From the entries that follow, copy exactly the lines beginning at the line holding "4 deler (12" and continuing through the line holding "total: 1539.92 -> 1516.63".

_DATA EXTRACTS_
----

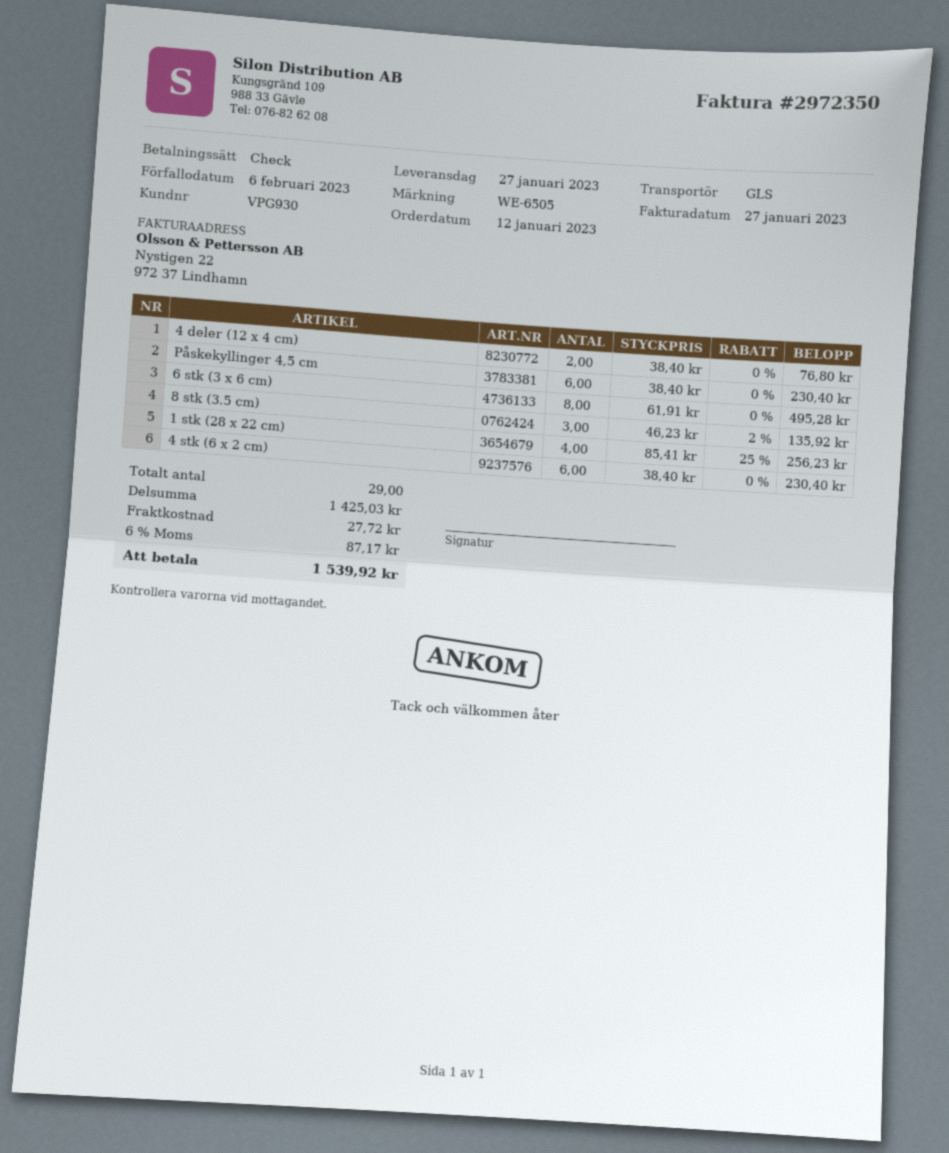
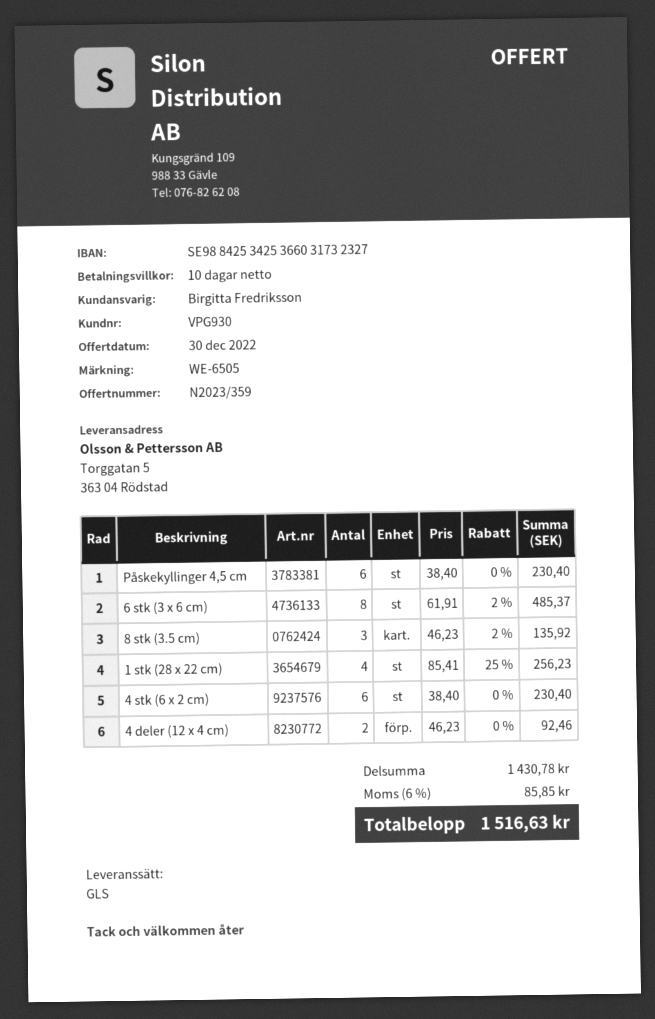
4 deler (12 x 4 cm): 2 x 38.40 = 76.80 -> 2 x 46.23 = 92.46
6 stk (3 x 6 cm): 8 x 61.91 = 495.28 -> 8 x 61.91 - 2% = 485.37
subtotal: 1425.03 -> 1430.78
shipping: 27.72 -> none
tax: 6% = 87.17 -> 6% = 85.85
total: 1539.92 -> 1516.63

----

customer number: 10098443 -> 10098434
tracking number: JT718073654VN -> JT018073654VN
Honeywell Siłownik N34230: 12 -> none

----

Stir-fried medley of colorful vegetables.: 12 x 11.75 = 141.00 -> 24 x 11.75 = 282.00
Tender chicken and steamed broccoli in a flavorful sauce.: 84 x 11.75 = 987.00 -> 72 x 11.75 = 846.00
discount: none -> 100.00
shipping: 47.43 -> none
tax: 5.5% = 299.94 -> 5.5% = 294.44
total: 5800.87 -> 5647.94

----

_ANSWER BOX_
4 deler (12 x 4 cm): 2 x 38.40 = 76.80 -> 2 x 46.23 = 92.46
6 stk (3 x 6 cm): 8 x 61.91 = 495.28 -> 8 x 61.91 - 2% = 485.37
subtotal: 1425.03 -> 1430.78
shipping: 27.72 -> none
tax: 6% = 87.17 -> 6% = 85.85
total: 1539.92 -> 1516.63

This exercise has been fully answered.